Près de sept ans auparavant, pendant l’hiver 1646…

Une de ces journées de décembre à la clarté limpide où les objets prennent un éclat et un charme dont rien, ailleurs que dans les pays du Nord, ne saurait donner l’idée. Bien qu’il ne fût guère plus de deux heures de l’après-midi, les ombres transparentes des cimes neigeuses s’allongeaient déjà sur la surface glacée du lac Moelar, d’un dur bleu d’acier.

Au fond, s’élevait une vaste enceinte de murailles, avec leurs tours trapues coiffées de coupoles dont le cuivre luisait dans les intervalles de la neige, et que crêtaient d’immenses flèches dorées.

C’était le château de Gripsholm, vieille citadelle qu’avait habitée Gustave Vasa, fondateur de la dynastie suédoise, et où Marie-Éléonore avait fait un séjour avant son équipée danoise.

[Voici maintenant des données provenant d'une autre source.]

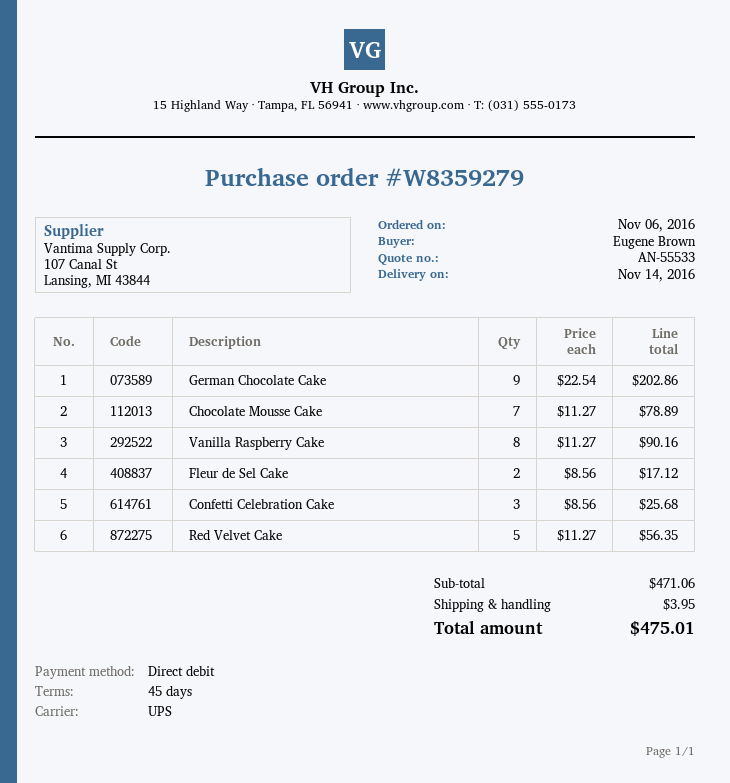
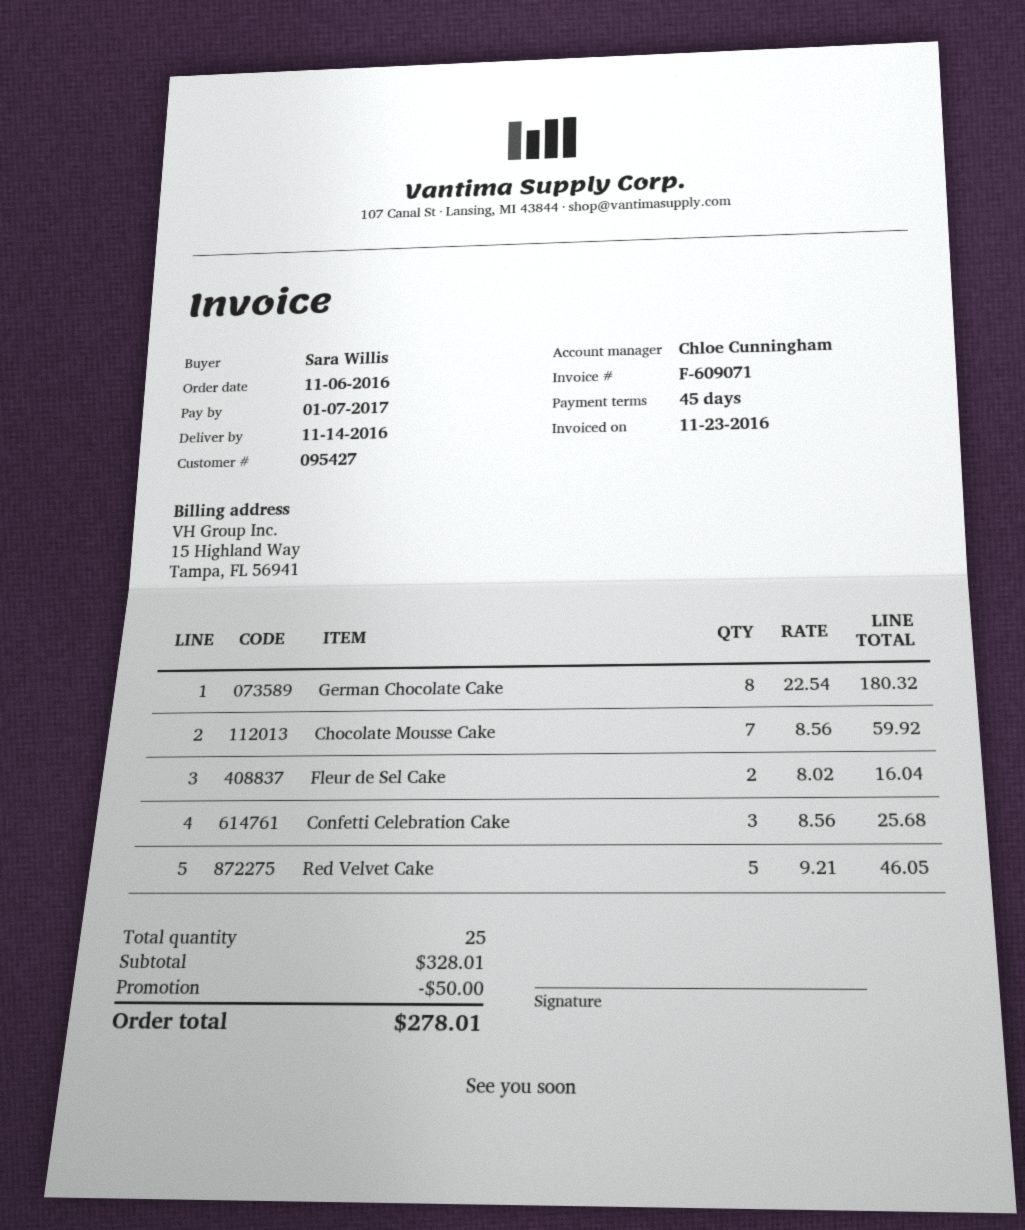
ordered by: Eugene Brown -> Sara Willis
German Chocolate Cake: 9 x 22.54 = 202.86 -> 8 x 22.54 = 180.32
Chocolate Mousse Cake: 7 x 11.27 = 78.89 -> 7 x 8.56 = 59.92
Vanilla Raspberry Cake: 8 x 11.27 = 90.16 -> none
Fleur de Sel Cake: 2 x 8.56 = 17.12 -> 2 x 8.02 = 16.04
Red Velvet Cake: 5 x 11.27 = 56.35 -> 5 x 9.21 = 46.05
subtotal: 471.06 -> 328.01
discount: none -> 50.00
shipping: 3.95 -> none
total: 475.01 -> 278.01

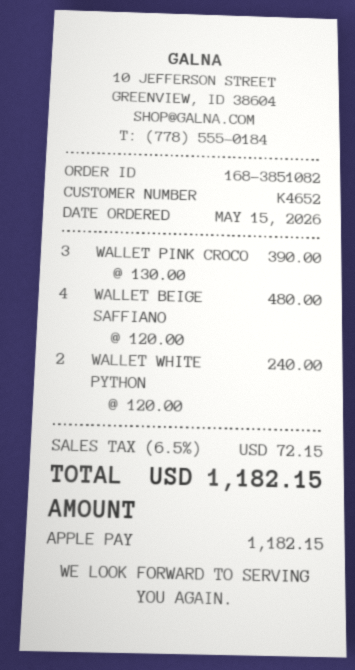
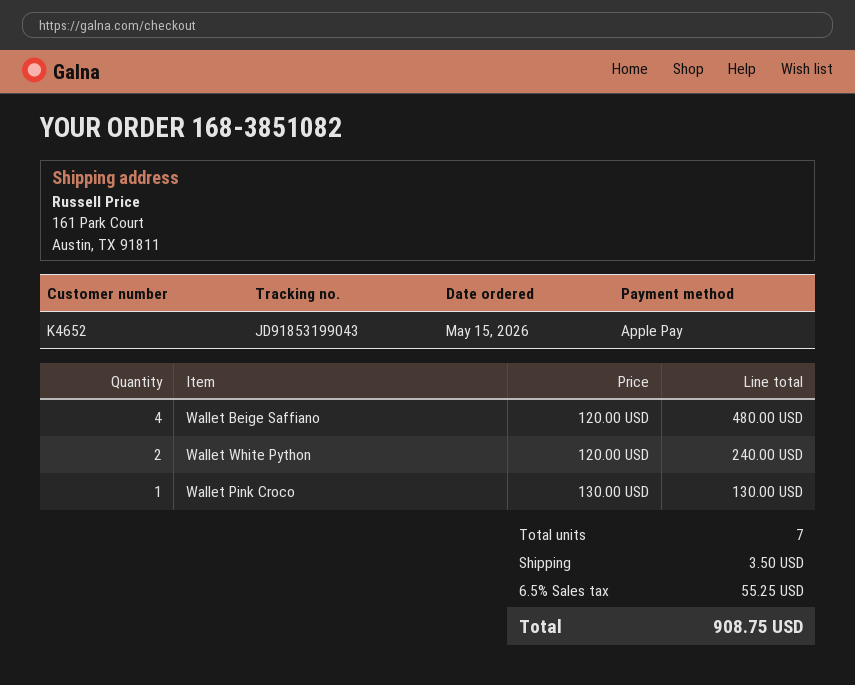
WALLET PINK CROCO: 3 x 130.00 = 390.00 -> 1 x 130.00 = 130.00
shipping: none -> 3.50
tax: 6.5% = 72.15 -> 6.5% = 55.25
total: 1182.15 -> 908.75

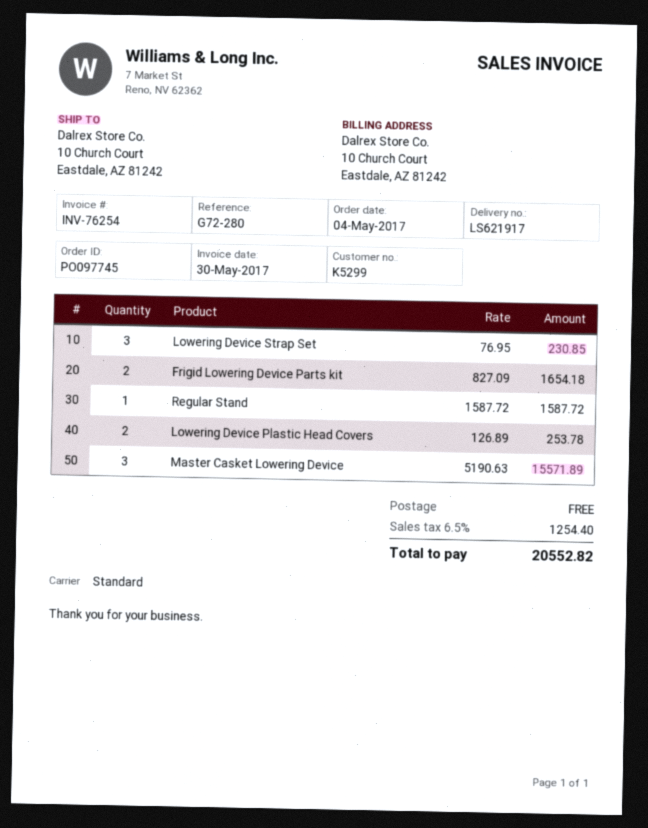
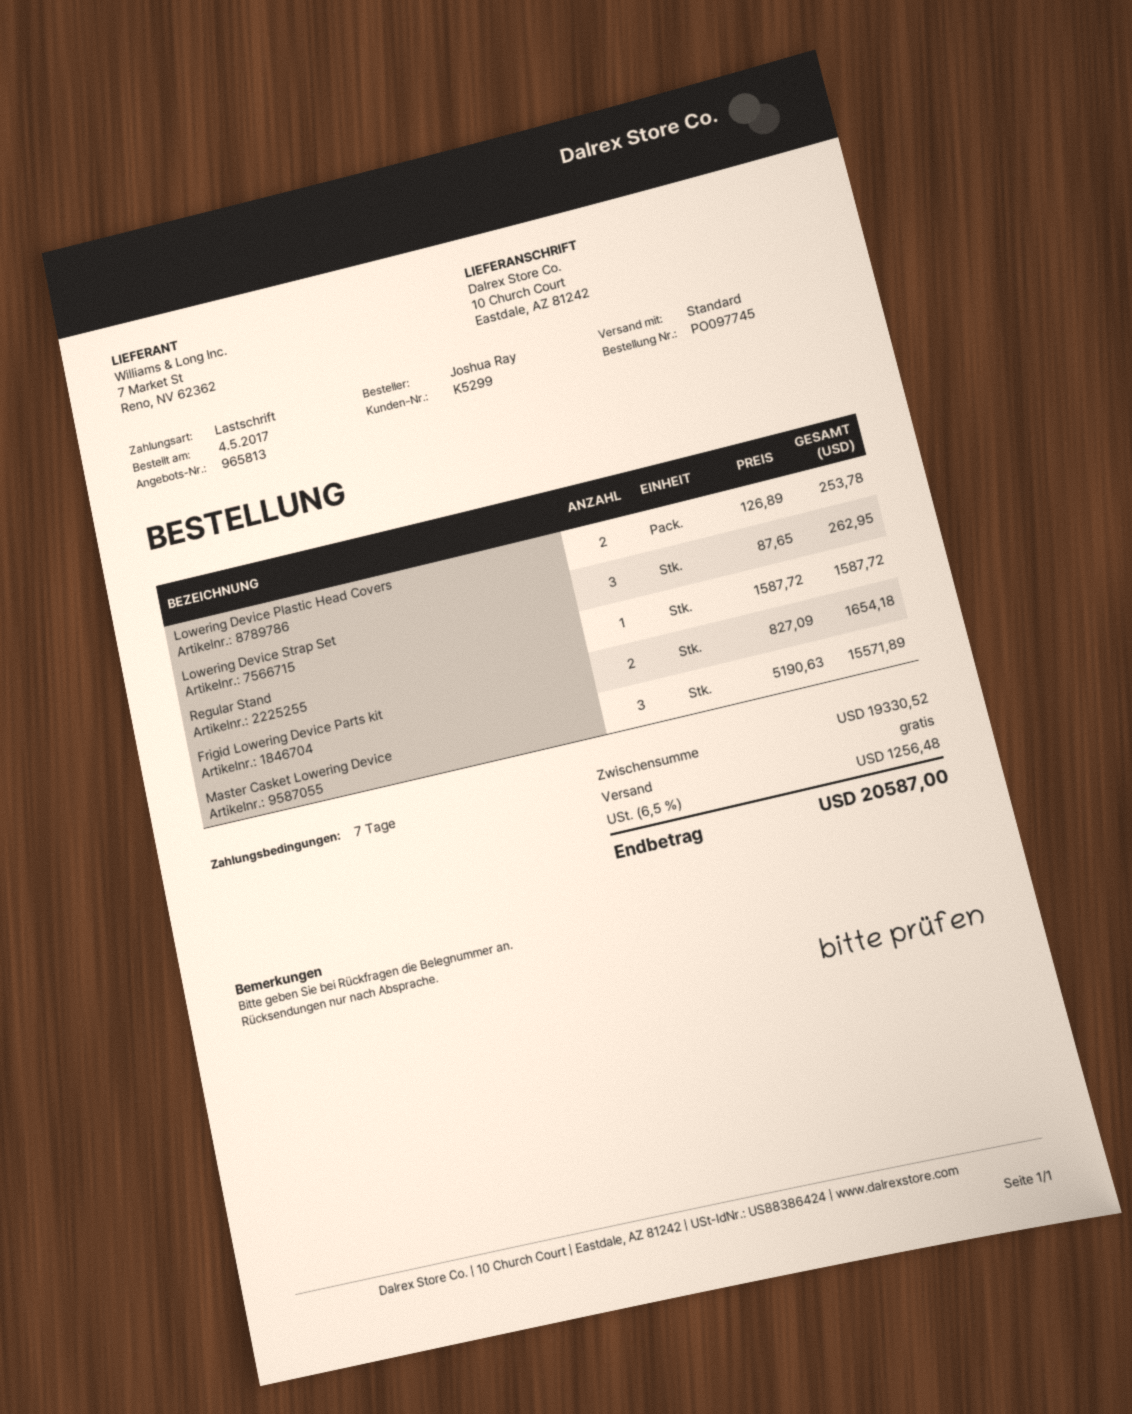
Lowering Device Strap Set: 3 x 76.95 = 230.85 -> 3 x 87.65 = 262.95
tax: 6.5% = 1254.40 -> 6.5% = 1256.48
total: 20552.82 -> 20587.00

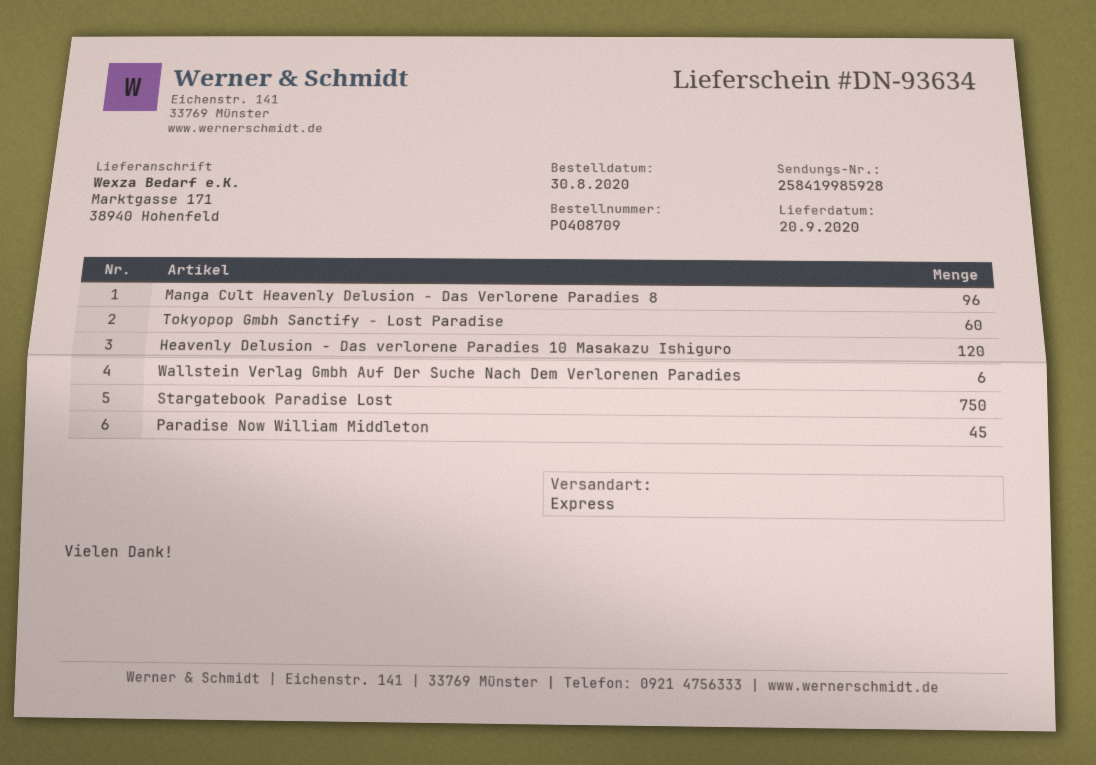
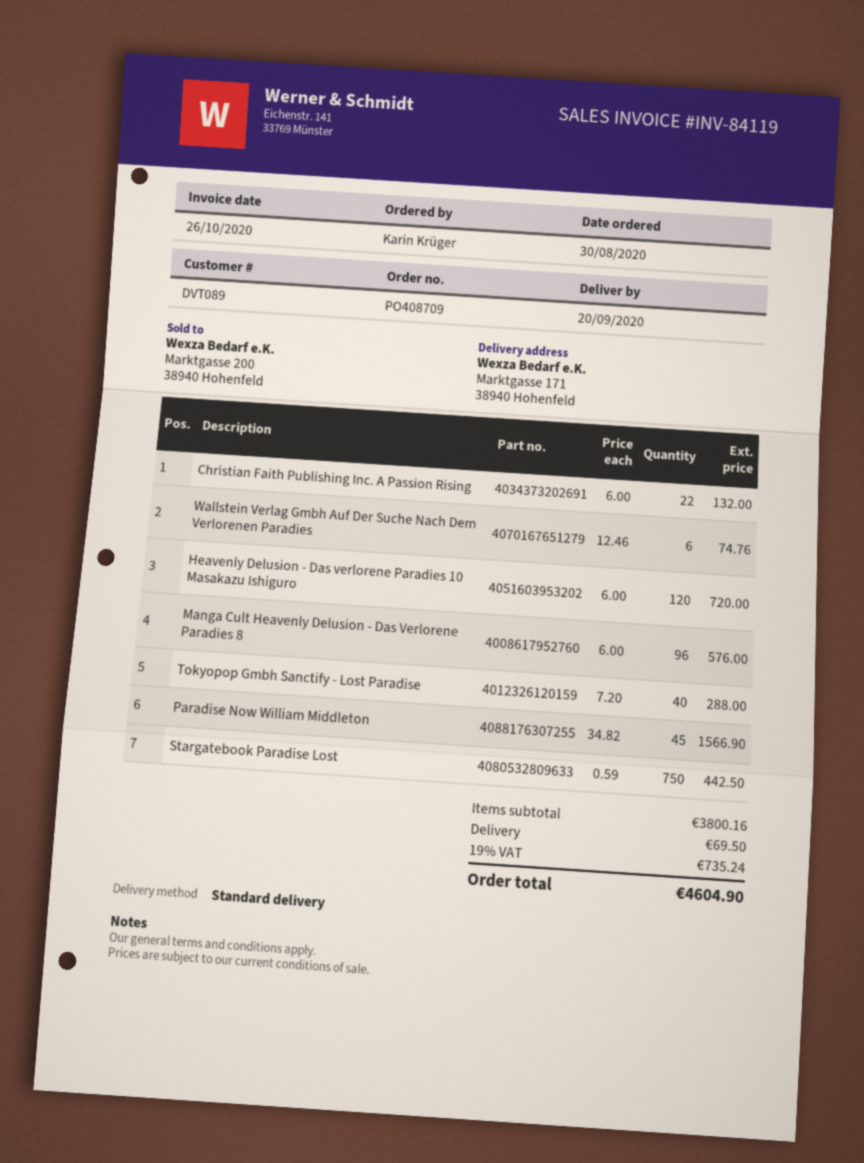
shipping method: express -> standard
Tokyopop Gmbh Sanctify - Lost Paradise: 60 -> 40
Christian Faith Publishing Inc. A Passion Rising: none -> 22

Quelques patineurs décrivaient de gracieuses arabesques sur le lac, en face du château. Poussé par un adolescent, svelte en dépit de son épais justaucorps de fourrure, un traîneau volait sur la glace, laissant derrière lui un lumineux sillage. Ebba Sparre y était blottie dans des coussins d’eiderdown comme un cygne dans son nid. Son visage était rose de plaisir et de froid et de sa ronde bouche entr’ouverte s’échappaient tour à tour de petits cris d’effroi et des rires de cristal.